Your description here is wrong. In your start device routine (actually
in the completion phase of your start device routine) you will use the
IO and interrupt resources provided to you by the IRP, you will not be
reading config space directly. The IO resources represent the BAR
regions configured for your device. You will perform the appropriate
mapping of these logical addresses and store them in your device
extension for later use. I have no idea why you need a common buffer for
dma read operations, but if you really need one this would be the right
time to acquire it.

=====================
Mark Roddy

You are right again! apologies, my desk is an organised mess covered with
hardware engineering notes about the PCI card under development.

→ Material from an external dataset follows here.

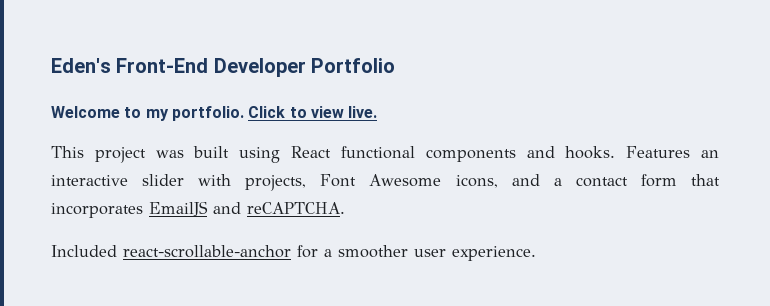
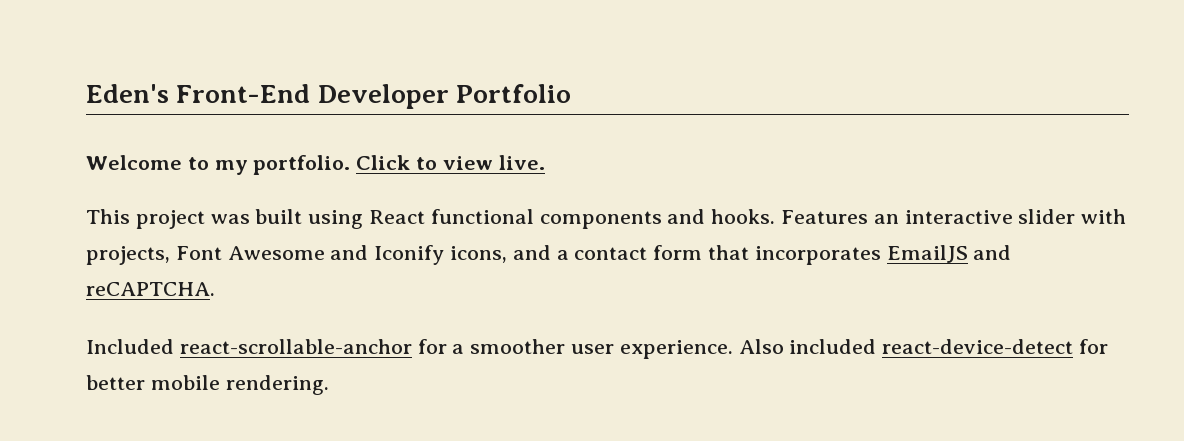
(442, 180) none -> [330,245,445,265] and Iconify
(536, 253) none -> [738,339,1109,354] [86,375,329,395] Also included react-device-detect for better mobile rendering.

I cant get
the device config space or bar regions out of my head!

but you are right, I will need to enumerate through the partial resource
descriptor’s in the start device routine to obtain the BAR info and map them
to my device extension.

I’ve no idea what the concept is behind the common buffer at this stage, I
just assumed I will need to use one based on post’s I’ve searched on goggle
and on the OSR list. it seems if u do a search for DMA and scatter gather,
common buffers get a mention.

I would be interested to hear why you think that a common buffer would be
unnecessary for DMA read operations.

Regards
James

-----Original Message-----
From: xxxxx@lists.osr.com
[mailto:xxxxx@lists.osr.com]On Behalf Of Roddy, Mark
Sent: 07 June 2005 14:31
To: Windows System Software Devs Interest List
Subject: RE: [ntdev] Supporting DMA confusion…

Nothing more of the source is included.